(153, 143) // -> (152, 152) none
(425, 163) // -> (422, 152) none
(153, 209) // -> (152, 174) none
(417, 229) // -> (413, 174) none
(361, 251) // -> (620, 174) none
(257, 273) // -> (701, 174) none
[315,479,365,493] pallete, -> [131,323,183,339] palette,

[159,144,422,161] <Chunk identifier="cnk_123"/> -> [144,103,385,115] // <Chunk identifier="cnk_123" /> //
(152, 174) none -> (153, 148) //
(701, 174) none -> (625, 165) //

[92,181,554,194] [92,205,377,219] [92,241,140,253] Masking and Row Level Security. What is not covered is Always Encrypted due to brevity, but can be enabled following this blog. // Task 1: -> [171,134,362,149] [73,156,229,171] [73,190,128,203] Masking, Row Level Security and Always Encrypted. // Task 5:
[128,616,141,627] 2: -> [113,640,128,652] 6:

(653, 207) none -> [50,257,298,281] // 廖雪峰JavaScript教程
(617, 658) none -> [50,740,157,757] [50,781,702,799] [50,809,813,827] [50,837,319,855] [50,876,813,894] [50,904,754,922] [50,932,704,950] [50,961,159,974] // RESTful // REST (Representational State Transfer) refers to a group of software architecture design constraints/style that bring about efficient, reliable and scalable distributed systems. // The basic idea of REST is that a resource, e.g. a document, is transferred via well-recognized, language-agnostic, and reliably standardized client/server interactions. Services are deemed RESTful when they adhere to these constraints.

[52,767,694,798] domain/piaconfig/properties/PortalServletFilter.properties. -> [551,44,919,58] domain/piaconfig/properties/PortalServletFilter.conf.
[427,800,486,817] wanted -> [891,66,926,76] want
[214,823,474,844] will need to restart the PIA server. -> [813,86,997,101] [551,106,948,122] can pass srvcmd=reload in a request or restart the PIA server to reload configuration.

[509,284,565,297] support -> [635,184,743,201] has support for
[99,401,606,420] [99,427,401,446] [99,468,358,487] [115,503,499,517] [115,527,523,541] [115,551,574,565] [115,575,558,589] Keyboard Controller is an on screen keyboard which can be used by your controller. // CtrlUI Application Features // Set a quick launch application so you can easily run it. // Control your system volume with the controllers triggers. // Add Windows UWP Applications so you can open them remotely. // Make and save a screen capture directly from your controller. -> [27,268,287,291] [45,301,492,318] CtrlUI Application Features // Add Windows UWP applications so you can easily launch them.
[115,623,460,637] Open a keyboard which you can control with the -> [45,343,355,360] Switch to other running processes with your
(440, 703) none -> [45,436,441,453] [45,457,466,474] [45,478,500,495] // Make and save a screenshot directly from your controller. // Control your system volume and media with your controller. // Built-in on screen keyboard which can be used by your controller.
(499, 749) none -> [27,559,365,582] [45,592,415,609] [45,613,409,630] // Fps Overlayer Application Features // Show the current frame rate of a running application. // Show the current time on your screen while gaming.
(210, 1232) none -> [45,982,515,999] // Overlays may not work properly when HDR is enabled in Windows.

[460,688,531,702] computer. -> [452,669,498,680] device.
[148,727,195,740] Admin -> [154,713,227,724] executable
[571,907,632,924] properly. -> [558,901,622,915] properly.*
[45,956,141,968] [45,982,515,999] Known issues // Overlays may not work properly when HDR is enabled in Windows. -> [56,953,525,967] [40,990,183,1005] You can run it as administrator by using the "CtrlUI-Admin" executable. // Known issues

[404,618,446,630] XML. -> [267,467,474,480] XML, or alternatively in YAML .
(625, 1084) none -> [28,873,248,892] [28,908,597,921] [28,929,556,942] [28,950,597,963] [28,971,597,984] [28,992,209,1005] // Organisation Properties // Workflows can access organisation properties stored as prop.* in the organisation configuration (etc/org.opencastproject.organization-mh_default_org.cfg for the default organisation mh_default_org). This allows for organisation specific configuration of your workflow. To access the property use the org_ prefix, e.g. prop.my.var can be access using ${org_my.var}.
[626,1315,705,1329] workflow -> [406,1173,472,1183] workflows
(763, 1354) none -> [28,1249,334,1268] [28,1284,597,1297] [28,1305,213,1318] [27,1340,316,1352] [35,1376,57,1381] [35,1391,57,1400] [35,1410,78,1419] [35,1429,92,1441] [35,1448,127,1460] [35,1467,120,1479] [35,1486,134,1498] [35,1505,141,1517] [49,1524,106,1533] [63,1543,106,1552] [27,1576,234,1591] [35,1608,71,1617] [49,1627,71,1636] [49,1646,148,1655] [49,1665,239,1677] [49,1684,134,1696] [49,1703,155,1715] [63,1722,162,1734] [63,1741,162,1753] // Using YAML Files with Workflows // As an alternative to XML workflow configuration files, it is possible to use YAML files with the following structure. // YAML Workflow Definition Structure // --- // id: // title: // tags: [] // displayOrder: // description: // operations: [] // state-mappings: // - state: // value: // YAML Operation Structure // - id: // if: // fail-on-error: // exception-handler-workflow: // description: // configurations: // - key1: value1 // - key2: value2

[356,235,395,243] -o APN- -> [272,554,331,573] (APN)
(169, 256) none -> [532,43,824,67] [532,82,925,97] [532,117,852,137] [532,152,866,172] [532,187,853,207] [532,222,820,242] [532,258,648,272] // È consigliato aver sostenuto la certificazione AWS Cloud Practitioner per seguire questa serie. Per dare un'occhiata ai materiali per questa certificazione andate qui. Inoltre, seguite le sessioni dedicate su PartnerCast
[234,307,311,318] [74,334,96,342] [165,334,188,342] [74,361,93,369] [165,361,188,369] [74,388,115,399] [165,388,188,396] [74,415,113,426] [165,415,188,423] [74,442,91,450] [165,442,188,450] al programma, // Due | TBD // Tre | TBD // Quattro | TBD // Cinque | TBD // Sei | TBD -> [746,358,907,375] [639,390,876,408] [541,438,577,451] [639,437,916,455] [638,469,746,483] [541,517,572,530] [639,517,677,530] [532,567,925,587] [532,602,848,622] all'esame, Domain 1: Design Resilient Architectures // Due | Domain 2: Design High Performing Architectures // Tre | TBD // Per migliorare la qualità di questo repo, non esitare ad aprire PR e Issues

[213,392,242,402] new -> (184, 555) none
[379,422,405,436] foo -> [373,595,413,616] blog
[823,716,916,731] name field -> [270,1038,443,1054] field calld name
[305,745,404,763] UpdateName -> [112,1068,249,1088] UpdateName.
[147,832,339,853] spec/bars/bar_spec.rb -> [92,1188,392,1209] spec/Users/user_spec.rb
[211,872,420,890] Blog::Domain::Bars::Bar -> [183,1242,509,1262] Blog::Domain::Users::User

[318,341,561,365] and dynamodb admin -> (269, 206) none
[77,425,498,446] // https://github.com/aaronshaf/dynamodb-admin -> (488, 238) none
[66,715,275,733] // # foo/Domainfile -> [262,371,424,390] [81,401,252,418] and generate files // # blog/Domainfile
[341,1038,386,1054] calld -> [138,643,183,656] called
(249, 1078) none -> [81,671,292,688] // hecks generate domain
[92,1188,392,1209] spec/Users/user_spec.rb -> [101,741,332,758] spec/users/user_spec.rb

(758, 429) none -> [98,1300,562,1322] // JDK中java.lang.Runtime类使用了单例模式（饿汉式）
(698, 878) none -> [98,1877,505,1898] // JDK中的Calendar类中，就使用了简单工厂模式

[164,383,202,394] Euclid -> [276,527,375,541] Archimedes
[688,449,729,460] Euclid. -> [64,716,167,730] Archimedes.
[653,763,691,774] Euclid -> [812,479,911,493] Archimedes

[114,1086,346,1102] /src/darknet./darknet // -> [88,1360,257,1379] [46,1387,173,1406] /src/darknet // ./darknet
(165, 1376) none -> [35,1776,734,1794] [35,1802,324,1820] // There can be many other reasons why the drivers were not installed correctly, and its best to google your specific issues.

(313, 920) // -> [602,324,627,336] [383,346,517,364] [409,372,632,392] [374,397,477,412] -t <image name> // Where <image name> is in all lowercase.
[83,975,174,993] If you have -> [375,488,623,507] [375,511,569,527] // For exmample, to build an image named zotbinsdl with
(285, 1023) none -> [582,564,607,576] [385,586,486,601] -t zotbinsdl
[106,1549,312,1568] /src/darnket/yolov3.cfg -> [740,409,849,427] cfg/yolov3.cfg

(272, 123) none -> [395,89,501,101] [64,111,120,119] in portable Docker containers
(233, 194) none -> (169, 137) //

+++

▶ [Exercise]:
Search the entries for the line holding "(165, 1376) none". Return that line and the ones after it through the last, exactly.

▶ [Task response]:
(165, 1376) none -> [35,1776,734,1794] [35,1802,324,1820] // There can be many other reasons why the drivers were not installed correctly, and its best to google your specific issues.

(313, 920) // -> [602,324,627,336] [383,346,517,364] [409,372,632,392] [374,397,477,412] -t <image name> // Where <image name> is in all lowercase.
[83,975,174,993] If you have -> [375,488,623,507] [375,511,569,527] // For exmample, to build an image named zotbinsdl with
(285, 1023) none -> [582,564,607,576] [385,586,486,601] -t zotbinsdl
[106,1549,312,1568] /src/darnket/yolov3.cfg -> [740,409,849,427] cfg/yolov3.cfg

(272, 123) none -> [395,89,501,101] [64,111,120,119] in portable Docker containers
(233, 194) none -> (169, 137) //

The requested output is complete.